Tamou Has Eyes Set On Leadership Role
He's only just met some of his new teammates, but Panthers recruit James Tamou says he'd happily embrace a leadership role once he settles in at his new club.
The former Cowboy joined Penrith on a four-year deal starting in 2017 and will bring plenty of experience to a side brimming with premiership potential.
Led by 25-year-old Matt Moylan, the Panthers are one of the youngest teams in the competition but their semi-final finish last season showed they are ready to contend for premierships in the next few years.
At 27 Tamou is one of the more senior players at the club, and the star signing said he would relish the opportunity to use his eight years of NRL experience to help nurture Penrith's budding talent.
"Coming in, I see a few of the young boys are still shying away a bit," Tamou said after a gruelling pre-season session.
"Once I do get settled in, I'd love to pull them in and have a chat and tell them anything they're doing wrong. But just after that skills session, I was a bit out of place – obviously being the first day – so I was the one asking the questions.
"Once I get in and once we get all organised, I'd like to take a bit of a leadership role with some of the young boys."
What they lack in experience the Panthers more than make up for in size as 2015 premiership-winner Tamou found out at pre-season training.
Listed at 196cm and 114kg, even Tamou was dwarfed on Tuesday afternoon by some of the new clubmates he wants to one day help out.

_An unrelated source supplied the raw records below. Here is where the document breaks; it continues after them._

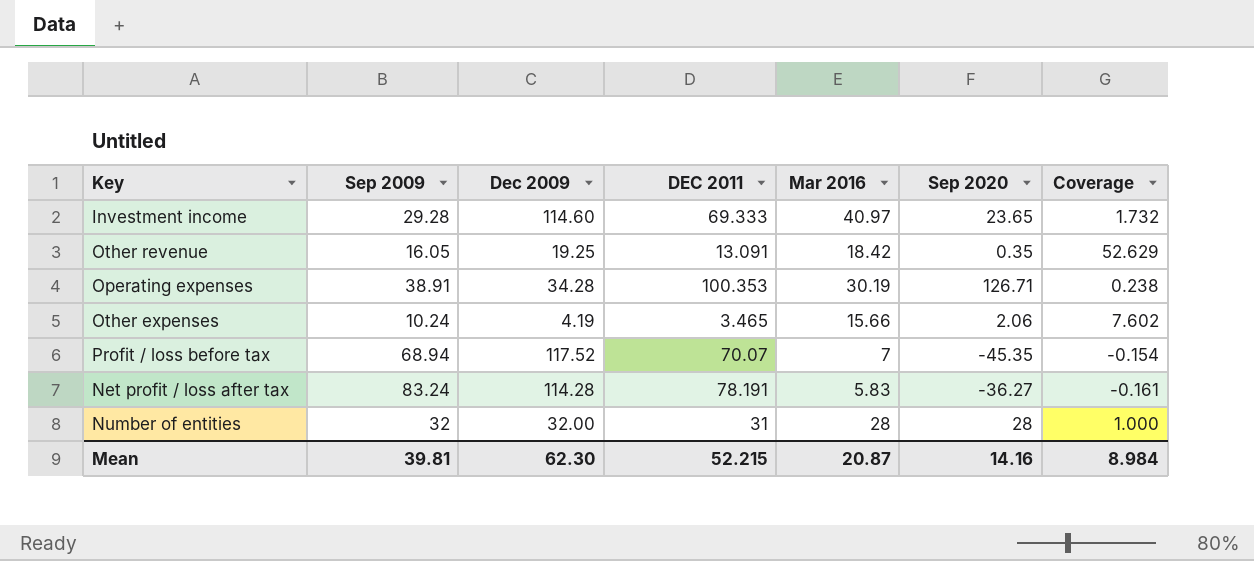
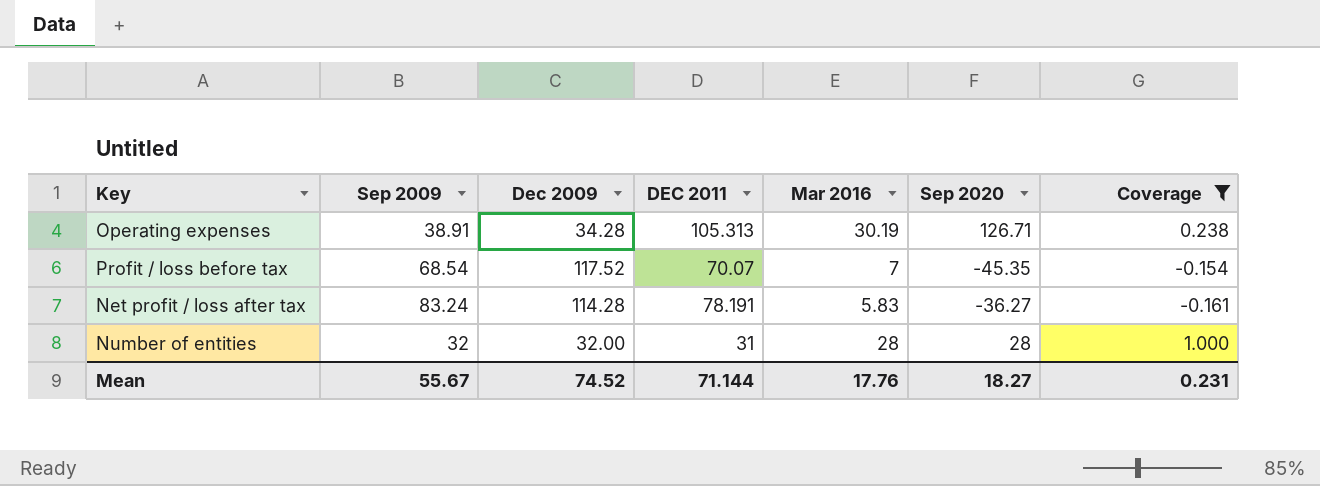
filter: none -> Coverage <= 1.000
Operating expenses | DEC 2011: 100.353 -> 105.313
Profit / loss before tax | Sep 2009: 68.94 -> 68.54
Mean | Sep 2009: 39.81 -> 55.67
Mean | Dec 2009: 62.30 -> 74.52
Mean | DEC 2011: 52.215 -> 71.144
Mean | Mar 2016: 20.87 -> 17.76
Mean | Sep 2020: 14.16 -> 18.27
Mean | Coverage: 8.984 -> 0.231

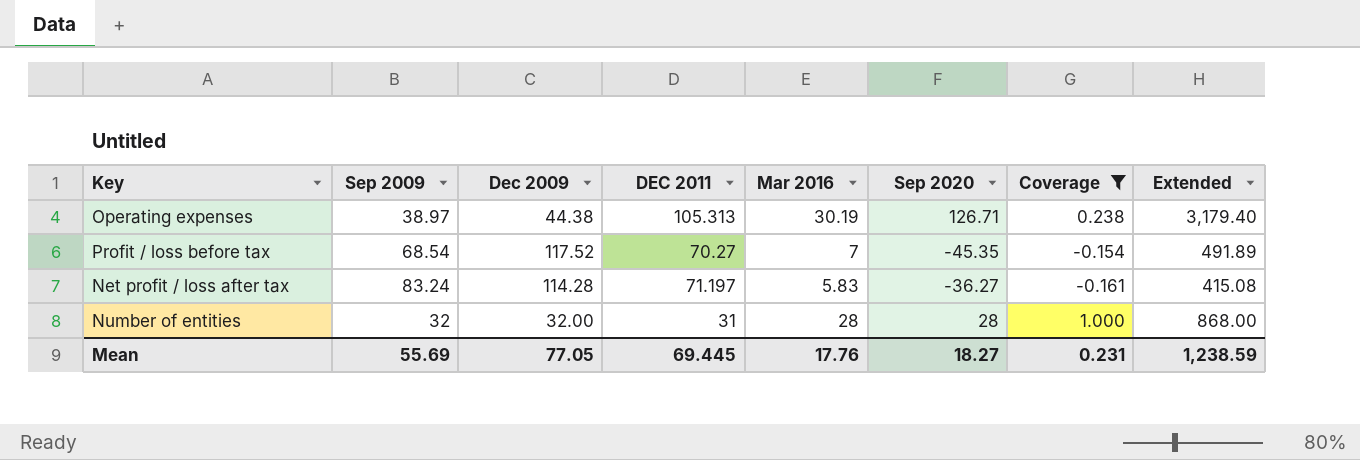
column Extended | formula: none -> [DEC 2011] * [Mar 2016]
Operating expenses | Sep 2009: 38.91 -> 38.97
Operating expenses | Dec 2009: 34.28 -> 44.38
Profit / loss before tax | DEC 2011: 70.07 -> 70.27
Net profit / loss after tax | DEC 2011: 78.191 -> 71.197
Mean | Sep 2009: 55.67 -> 55.69
Mean | Dec 2009: 74.52 -> 77.05
Mean | DEC 2011: 71.144 -> 69.445

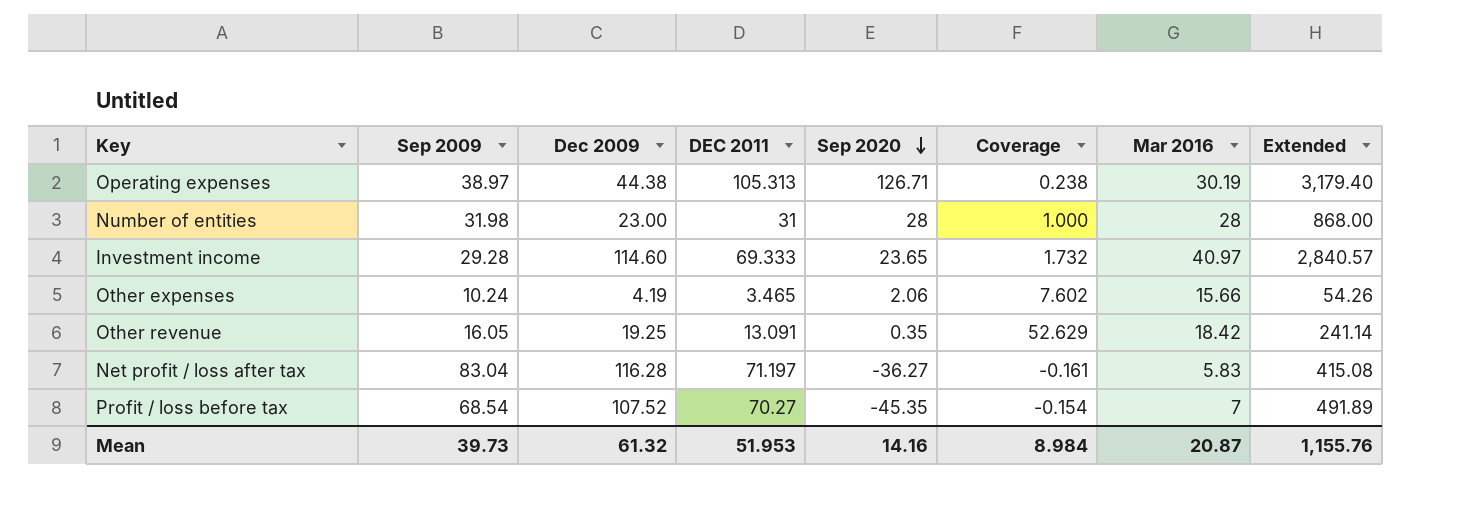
filter: Coverage <= 1.000 -> none
row order: none -> Sep 2020 descending
column Mar 2016 | position: 5 -> 7
Number of entities | Sep 2009: 32 -> 31.98
Number of entities | Dec 2009: 32.00 -> 23.00
Net profit / loss after tax | Sep 2009: 83.24 -> 83.04
Net profit / loss after tax | Dec 2009: 114.28 -> 116.28
Profit / loss before tax | Dec 2009: 117.52 -> 107.52
Mean | Sep 2009: 55.69 -> 39.73
Mean | Dec 2009: 77.05 -> 61.32
Mean | DEC 2011: 69.445 -> 51.953
Mean | Sep 2020: 18.27 -> 14.16
Mean | Coverage: 0.231 -> 8.984
Mean | Mar 2016: 17.76 -> 20.87
Mean | Extended: 1,238.59 -> 1,155.76

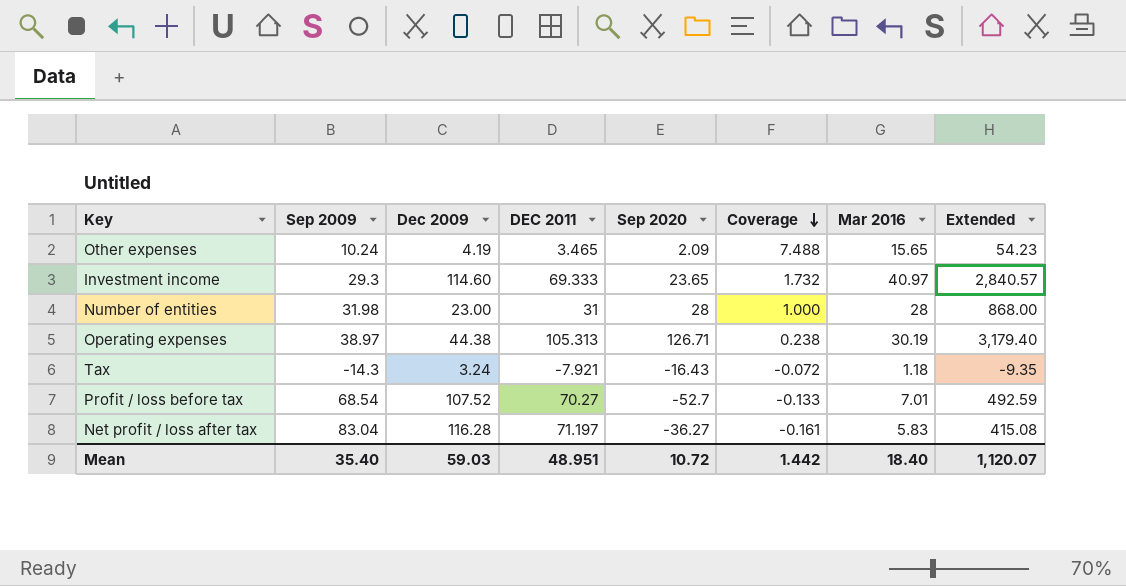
row order: Sep 2020 descending -> Coverage descending
row Other revenue: 16.05 | 19.25 | 13.091 | 0.35 | 52.629 | 18.42 | 241.14 -> none
Other expenses | Sep 2020: 2.06 -> 2.09
Other expenses | Coverage: 7.602 -> 7.488
Other expenses | Mar 2016: 15.66 -> 15.65
Other expenses | Extended: 54.26 -> 54.23
Investment income | Sep 2009: 29.28 -> 29.3
row Tax: none -> -14.3 | 3.24 | -7.921 | -16.43 | -0.072 | 1.18 | -9.35
Profit / loss before tax | Sep 2020: -45.35 -> -52.7
Profit / loss before tax | Coverage: -0.154 -> -0.133
Profit / loss before tax | Mar 2016: 7 -> 7.01
Profit / loss before tax | Extended: 491.89 -> 492.59
Mean | Sep 2009: 39.73 -> 35.40
Mean | Dec 2009: 61.32 -> 59.03
Mean | DEC 2011: 51.953 -> 48.951
Mean | Sep 2020: 14.16 -> 10.72
Mean | Coverage: 8.984 -> 1.442
Mean | Mar 2016: 20.87 -> 18.40
Mean | Extended: 1,155.76 -> 1,120.07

In a squad that boasts some of the most promising up-and-comers in the game, Tamou identified former Panthers Holden Cup captain Andy Saunders as someone who had impressed him so far in pre-season training.

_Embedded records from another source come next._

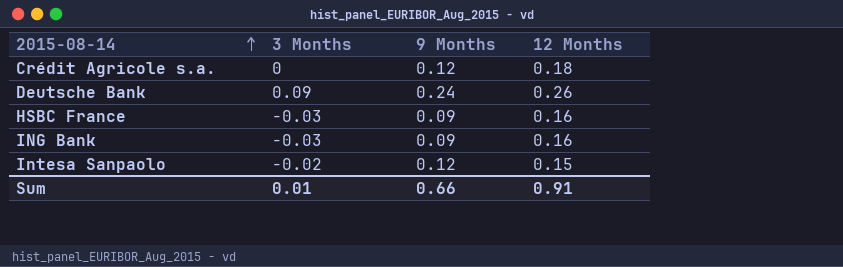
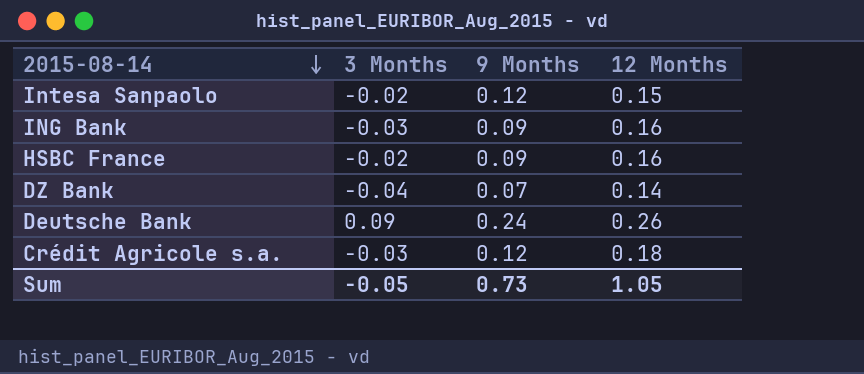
row order: 2015-08-14 ascending -> 2015-08-14 descending
HSBC France | 3 Months: -0.03 -> -0.02
row DZ Bank: none -> -0.04 | 0.07 | 0.14
Crédit Agricole s.a. | 3 Months: 0 -> -0.03
Sum | 3 Months: 0.01 -> -0.05
Sum | 9 Months: 0.66 -> 0.73
Sum | 12 Months: 0.91 -> 1.05

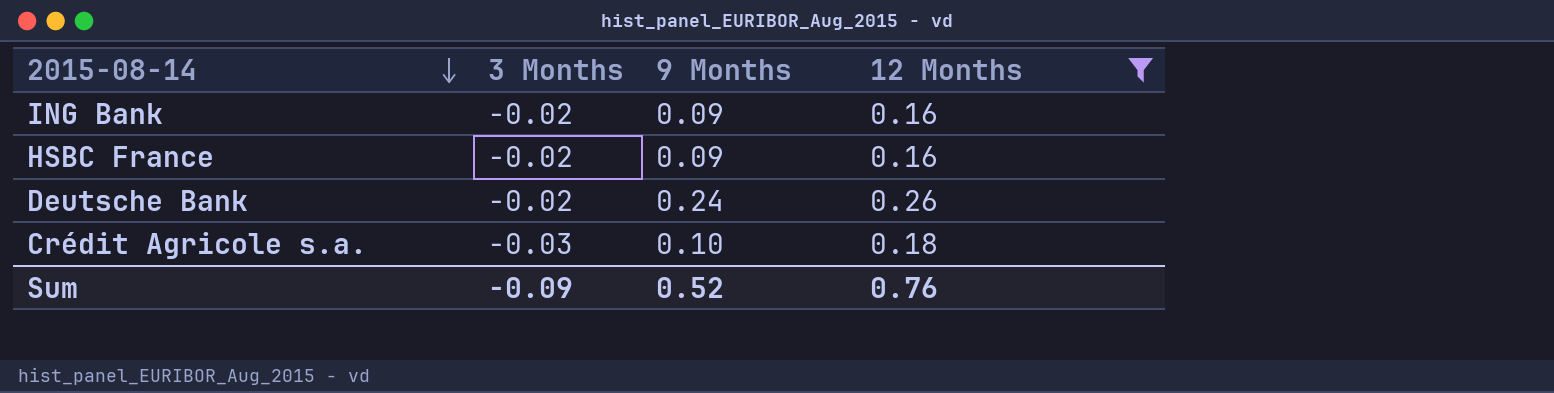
filter: none -> 12 Months >= 0.16
ING Bank | 3 Months: -0.03 -> -0.02
Deutsche Bank | 3 Months: 0.09 -> -0.02
Crédit Agricole s.a. | 9 Months: 0.12 -> 0.10
Sum | 3 Months: -0.05 -> -0.09
Sum | 9 Months: 0.73 -> 0.52
Sum | 12 Months: 1.05 -> 0.76

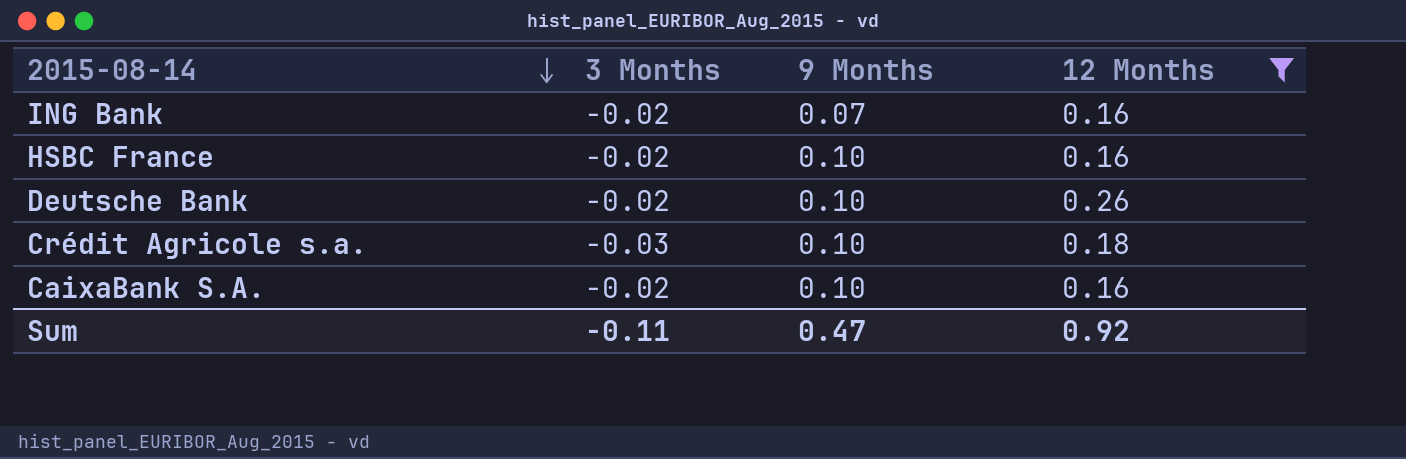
ING Bank | 9 Months: 0.09 -> 0.07
HSBC France | 9 Months: 0.09 -> 0.10
Deutsche Bank | 9 Months: 0.24 -> 0.10
row CaixaBank S.A.: none -> -0.02 | 0.10 | 0.16
Sum | 3 Months: -0.09 -> -0.11
Sum | 9 Months: 0.52 -> 0.47
Sum | 12 Months: 0.76 -> 0.92

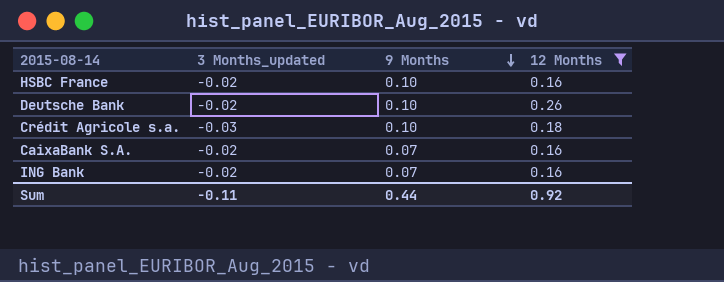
row order: 2015-08-14 descending -> 9 Months descending
column name: 3 Months -> 3 Months_updated
CaixaBank S.A. | 9 Months: 0.10 -> 0.07
Sum | 9 Months: 0.47 -> 0.44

The Quirindi Grasshoppers junior is just one of a number of big boppers at the club, and with the likes of Viliame Kikau, Cowen Epere and Oliver Clark waiting in the wings, the Panthers are well stocked in the front-row department.
"He (Saunders) has been throwing weights around in the gym like it's no one's business," Tamou laughed.
"It's a bit intimidating with all the young fellas. I'm used to being the only tall one walking around, but there are some big, young boys getting around, and it's quite intimidating. It's good because it only adds to the value of the team.
"I'm excited. It looks like a good group of boys and a good coaching staff that can do really good things."